== Task material ==
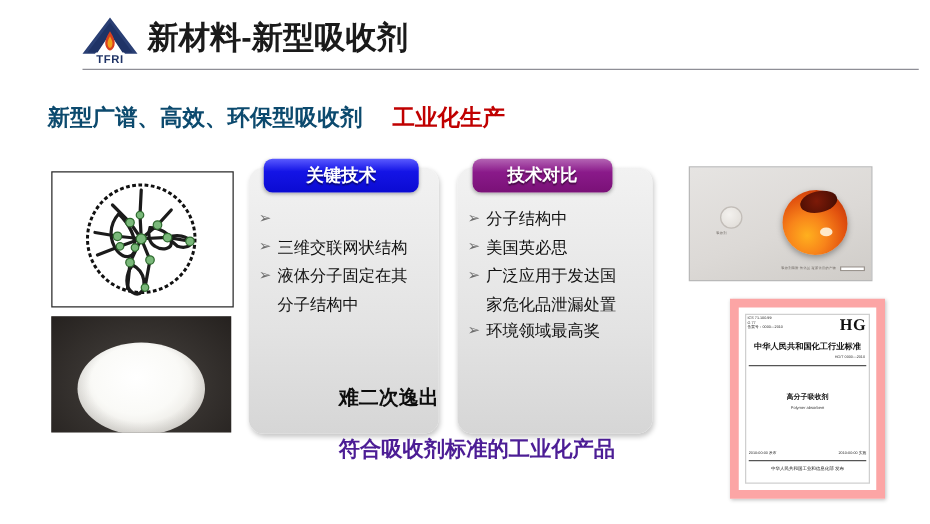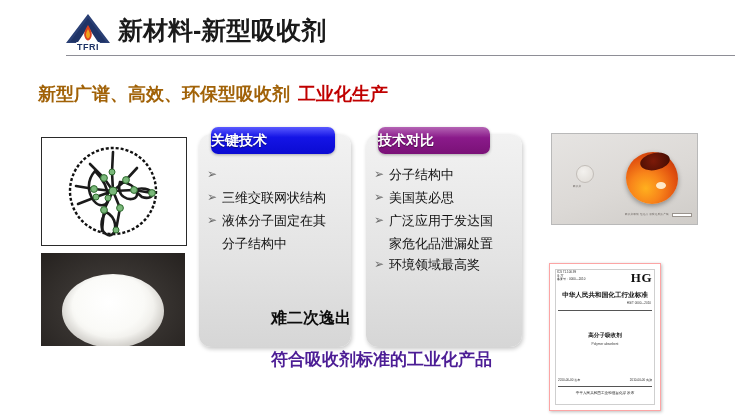--- a/index.html
+++ b/index.html
@@ -53,41 +53,41 @@
 
   
   .subtitle {
     position: absolute;
     left: 38px; top: 82px;
     font-size: 18px;
     font-weight: bold;
     white-space: nowrap;
     line-height: 24px;
   }
-  .subtitle .black { color: #a16207; }
-  .subtitle .red { color: #C00000; margin-left: 8px; }
+  .subtitle .black { color: #0c4a6e; }
+  .subtitle .red { color: #C00000; margin-left: 24px; }
 
   
   .panel {
     position: absolute;
     background: linear-gradient(180deg, #f2f2f2 0%, #e3e3e3 60%, #d6d6d6 100%);
     border-radius: 12px;
     box-shadow: 1px 2px 4px rgba(0,0,0,0.22);
   }
   #panel-key   { left: 199px; top: 134px; width: 152px; height: 213px; }
   #panel-comp  { left: 366px; top: 134px; width: 156px; height: 213px; }
 
   .panel-header {
     position: absolute;
     top: -7px;
     height: 27px;
     border-radius: 7px;
     display: flex;
     align-items: center;
-    justify-content: flex-start;
+    justify-content: center;
     box-shadow: 0 1px 3px rgba(0,0,0,0.3);
   }
   #hdr-key {
     left: 12px; width: 124px;
     background: linear-gradient(180deg, #5a5aff 0%, #1414e6 38%, #0b0bd2 100%);
   }
   #hdr-comp {
     left: 12px; width: 112px;
     background: linear-gradient(180deg, #b464b4 0%, #8a1a8a 40%, #7a1177 100%);
   }
@@ -239,26 +239,25 @@
   .scale-bar {
     position: absolute;
     left: 120px; top: 79px;
     width: 18px; height: 2px;
     background: #ffffff;
     border: 0.5px solid #9a948e;
   }
 
   
   #img-doc {
-    left: 549px; top: 239px;
+    left: 584px; top: 239px;
     width: 110px; height: 146px;
-    border: 1px solid #fca5a5;
+    border: 7px solid #fca5a5;
     background: #ffffff;
     box-shadow: 1px 1px 3px rgba(0,0,0,0.25);
-    margin-top: 24px;
   }
   .doc-inner {
     position: absolute;
     left: 5px; top: 5px; right: 5px; bottom: 5px;
     border: 0.5px solid #cfcfcf;
   }
   .doc-codes {
     position: absolute;
     left: 7px; top: 7px;
     font-size: 3px;

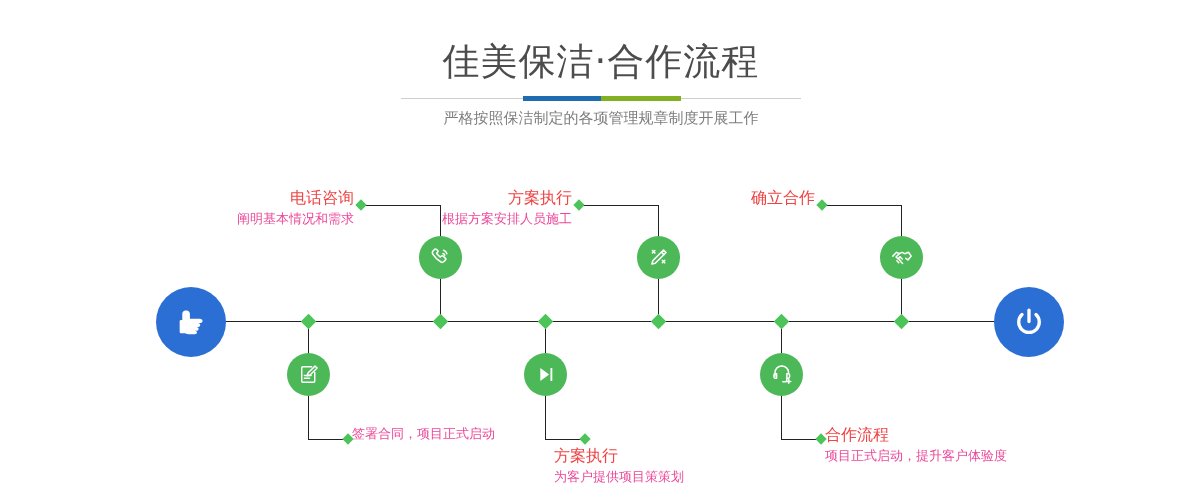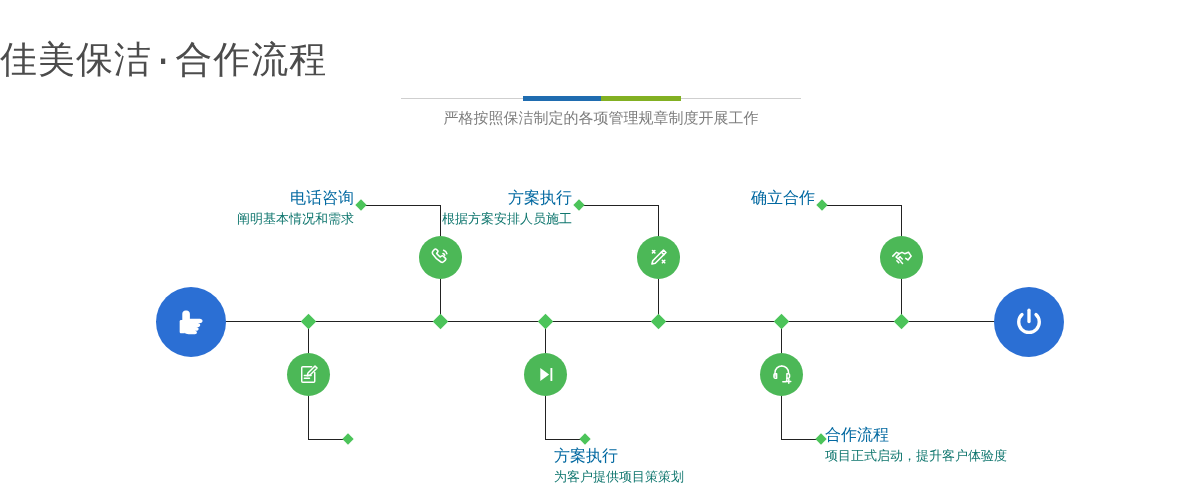--- a/index.html
+++ b/index.html
@@ -24,28 +24,27 @@
     left: 0;
     top: 0;
     width: 1202px;
     height: 150px;
   }
   .title {
     position: absolute;
     left: 0;
     top: 38px;
     width: 1202px;
-    text-align: left;
+    text-align: center;
     font-size: 37px;
     line-height: 48px;
     letter-spacing: 1px;
     color: #4c4c4c;
     font-weight: normal;
     white-space: nowrap;
-    font-family: Liberation Mono, monospace;
   }
   .divider {
     position: absolute;
     left: 401px;
     top: 96px;
     width: 400px;
     height: 5px;
   }
   .divider .rule {
     position: absolute;
@@ -145,26 +144,26 @@
     transform: rotate(45deg);
   }
 
   .label {
     position: absolute;
     white-space: nowrap;
   }
   .label .lab-title {
     font-size: 16px;
     line-height: 22px;
-    color: #0369a1;
+    color: #ef4444;
   }
   .label .lab-desc {
     font-size: 13px;
     line-height: 20px;
-    color: #0f766e;
+    color: #ec4899;
   }
   .label.right-align {
     text-align: right;
   }
   .label.left-align {
     text-align: left;
   }
   .icon-svg {
     display: block;
   }
@@ -275,20 +274,21 @@
         <span>
           <svg class="icon-svg" width="25" height="25" viewBox="0 0 48 48" fill="none" stroke="#ffffff" stroke-width="2.8" stroke-linecap="round" stroke-linejoin="round">
             <path d="M30 9H13a2 2 0 0 0-2 2v26a2 2 0 0 0 2 2h21a2 2 0 0 0 2-2V20"></path>
             <line x1="16" y1="26" x2="29" y2="26"></line>
             <line x1="16" y1="31" x2="26" y2="31"></line>
             <path d="M36.5 7.5l4 4-13.5 13.5-5.4 1.4 1.4-5.4z"></path>
           </svg>
         </span>
       </div>
       <div class="label left-align" style="left:352px; top:274px; width:240px;">
+        <div class="lab-desc">签署合同，项目正式启动</div>
       </div>
     </div>
 
     <div>
       <div class="vline" style="left:545px; top:171px; height:118px;"></div>
       <div class="hline" style="left:545px; top:289px; width:38px;"></div>
       <div class="arrow-dot" style="left:581px; top:285px;"></div>
       <div class="diamond" style="left:540px; top:166px;"></div>
       <div class="node-circle step-circle" style="left:524px; top:203px;">
         <span>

== What you will do ==
Could you reproduce every record above exactly, leaving out any pictures?

== Exercise result ==
--- a/index.html
+++ b/index.html
@@ -53,41 +53,41 @@
 
   
   .subtitle {
     position: absolute;
     left: 38px; top: 82px;
     font-size: 18px;
     font-weight: bold;
     white-space: nowrap;
     line-height: 24px;
   }
-  .subtitle .black { color: #a16207; }
-  .subtitle .red { color: #C00000; margin-left: 8px; }
+  .subtitle .black { color: #0c4a6e; }
+  .subtitle .red { color: #C00000; margin-left: 24px; }
 
   
   .panel {
     position: absolute;
     background: linear-gradient(180deg, #f2f2f2 0%, #e3e3e3 60%, #d6d6d6 100%);
     border-radius: 12px;
     box-shadow: 1px 2px 4px rgba(0,0,0,0.22);
   }
   #panel-key   { left: 199px; top: 134px; width: 152px; height: 213px; }
   #panel-comp  { left: 366px; top: 134px; width: 156px; height: 213px; }
 
   .panel-header {
     position: absolute;
     top: -7px;
     height: 27px;
     border-radius: 7px;
     display: flex;
     align-items: center;
-    justify-content: flex-start;
+    justify-content: center;
     box-shadow: 0 1px 3px rgba(0,0,0,0.3);
   }
   #hdr-key {
     left: 12px; width: 124px;
     background: linear-gradient(180deg, #5a5aff 0%, #1414e6 38%, #0b0bd2 100%);
   }
   #hdr-comp {
     left: 12px; width: 112px;
     background: linear-gradient(180deg, #b464b4 0%, #8a1a8a 40%, #7a1177 100%);
   }
@@ -239,26 +239,25 @@
   .scale-bar {
     position: absolute;
     left: 120px; top: 79px;
     width: 18px; height: 2px;
     background: #ffffff;
     border: 0.5px solid #9a948e;
   }
 
   
   #img-doc {
-    left: 549px; top: 239px;
+    left: 584px; top: 239px;
     width: 110px; height: 146px;
-    border: 1px solid #fca5a5;
+    border: 7px solid #fca5a5;
     background: #ffffff;
     box-shadow: 1px 1px 3px rgba(0,0,0,0.25);
-    margin-top: 24px;
   }
   .doc-inner {
     position: absolute;
     left: 5px; top: 5px; right: 5px; bottom: 5px;
     border: 0.5px solid #cfcfcf;
   }
   .doc-codes {
     position: absolute;
     left: 7px; top: 7px;
     font-size: 3px;

--- a/index.html
+++ b/index.html
@@ -24,28 +24,27 @@
     left: 0;
     top: 0;
     width: 1202px;
     height: 150px;
   }
   .title {
     position: absolute;
     left: 0;
     top: 38px;
     width: 1202px;
-    text-align: left;
+    text-align: center;
     font-size: 37px;
     line-height: 48px;
     letter-spacing: 1px;
     color: #4c4c4c;
     font-weight: normal;
     white-space: nowrap;
-    font-family: Liberation Mono, monospace;
   }
   .divider {
     position: absolute;
     left: 401px;
     top: 96px;
     width: 400px;
     height: 5px;
   }
   .divider .rule {
     position: absolute;
@@ -145,26 +144,26 @@
     transform: rotate(45deg);
   }
 
   .label {
     position: absolute;
     white-space: nowrap;
   }
   .label .lab-title {
     font-size: 16px;
     line-height: 22px;
-    color: #0369a1;
+    color: #ef4444;
   }
   .label .lab-desc {
     font-size: 13px;
     line-height: 20px;
-    color: #0f766e;
+    color: #ec4899;
   }
   .label.right-align {
     text-align: right;
   }
   .label.left-align {
     text-align: left;
   }
   .icon-svg {
     display: block;
   }
@@ -275,20 +274,21 @@
         <span>
           <svg class="icon-svg" width="25" height="25" viewBox="0 0 48 48" fill="none" stroke="#ffffff" stroke-width="2.8" stroke-linecap="round" stroke-linejoin="round">
             <path d="M30 9H13a2 2 0 0 0-2 2v26a2 2 0 0 0 2 2h21a2 2 0 0 0 2-2V20"></path>
             <line x1="16" y1="26" x2="29" y2="26"></line>
             <line x1="16" y1="31" x2="26" y2="31"></line>
             <path d="M36.5 7.5l4 4-13.5 13.5-5.4 1.4 1.4-5.4z"></path>
           </svg>
         </span>
       </div>
       <div class="label left-align" style="left:352px; top:274px; width:240px;">
+        <div class="lab-desc">签署合同，项目正式启动</div>
       </div>
     </div>
 
     <div>
       <div class="vline" style="left:545px; top:171px; height:118px;"></div>
       <div class="hline" style="left:545px; top:289px; width:38px;"></div>
       <div class="arrow-dot" style="left:581px; top:285px;"></div>
       <div class="diamond" style="left:540px; top:166px;"></div>
       <div class="node-circle step-circle" style="left:524px; top:203px;">
         <span>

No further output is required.